When you create and save a monitor, the monitor definition is updated with the information for the ChaosSearch groups associated with your user account. Use caution when reviewing monitor definitions, because saving a monitor as a different user could break the monitor. If RBAC group assignments change, or if permissions assigned to the RBAC groups used for a monitor change, the monitor might not work after those updates.

See the troubleshooting section for more information.

Tuning the Monitor Schedule and Analysis Window

While planning for the monitor, be sure to consider the monitor schedule interval and the monitor time range to ensure that your monitors have the data that they need to query for the conditions that you want alerts for, and that alerts are raised in a reasonable timeframe for investigation and resolution.

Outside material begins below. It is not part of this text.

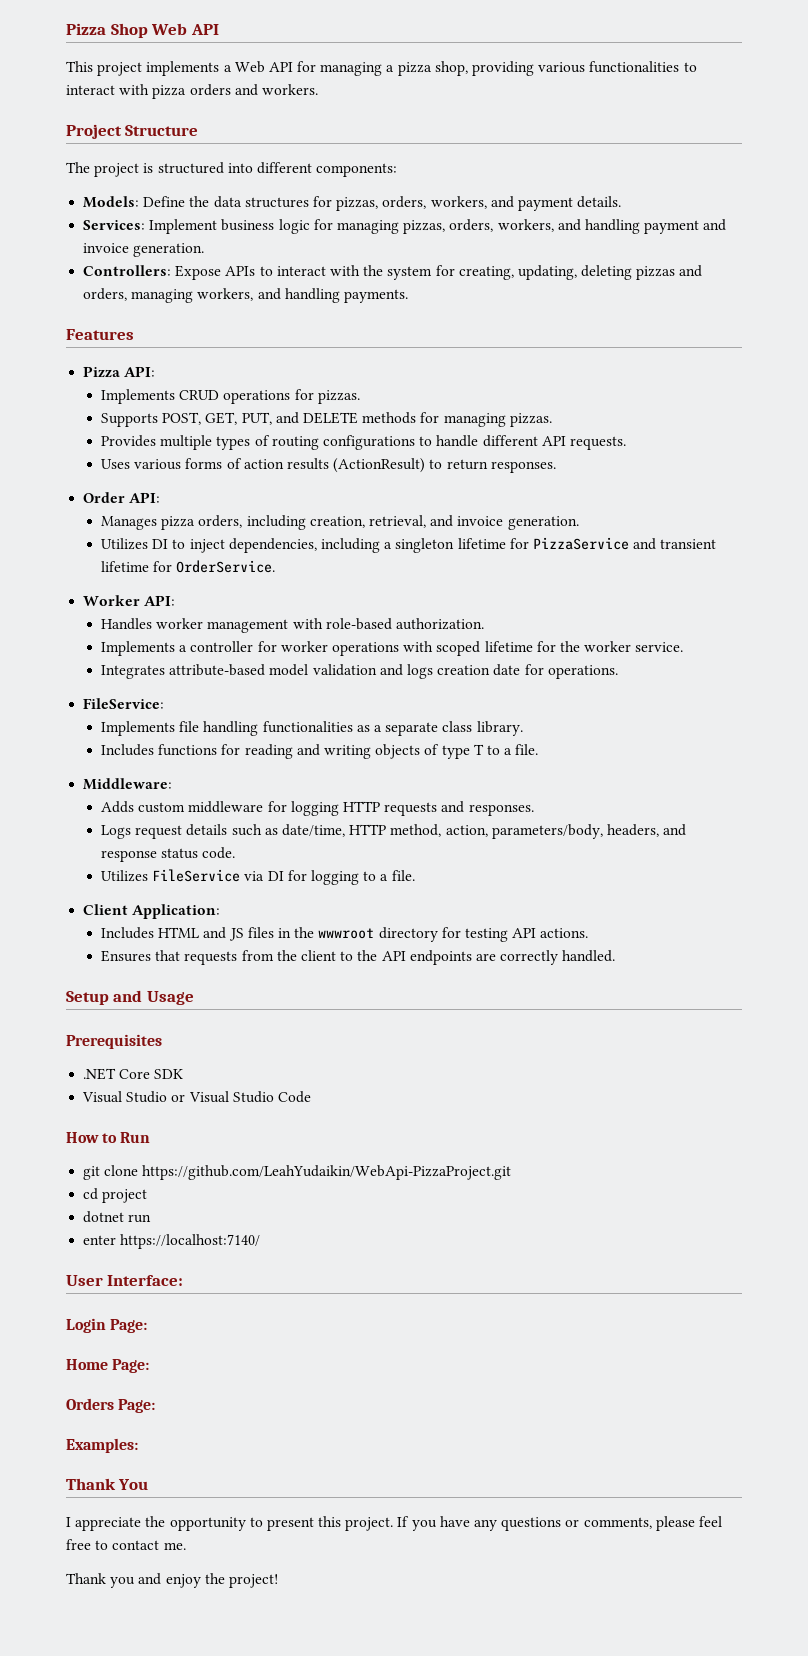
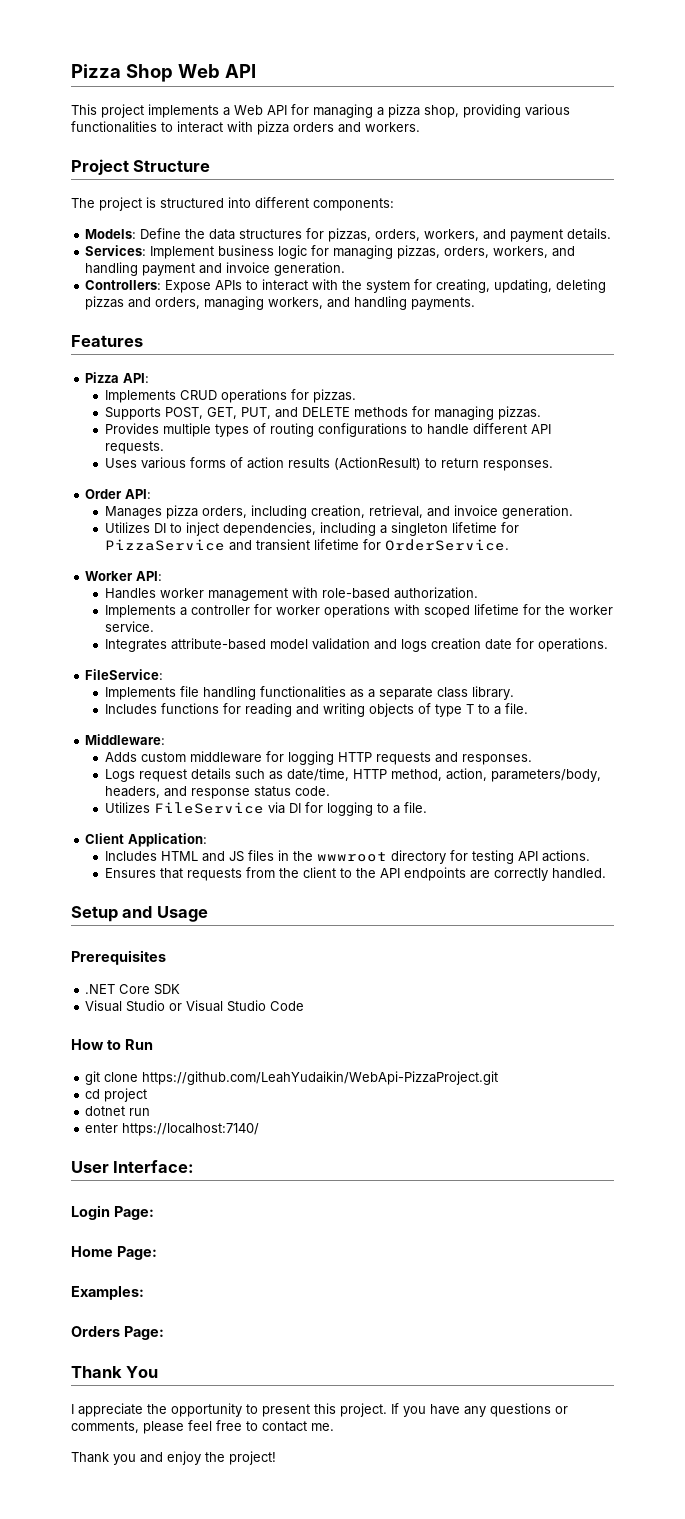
+ Examples:
- Examples:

For example, a monitor that is scheduled to run every 10 minutes, and that has a 10-minute monitoring time range, will query the available data with timestamps in that 10-minute time range. For a variety of reasons, it is possible that some indexed data for that time range might not be available for querying until after the monitor runs. This gap could result in missed alerts depending on the monitor's configuration.

In this example, when the monitor runs at 9:10, it queries the available data with a timestamp of 9:00 to 9:10, but that data does not raise an alert. However, at 9:11, some newly indexed data with a 9:09 timestamp is made available, and that data would trigger an alert when queried by the monitor. However, the data wasn't available in time for the 9:10 run, and the 9:20 run queries data in the time range from 9:10 to 9:20, so the 9:09 data and alert is missed.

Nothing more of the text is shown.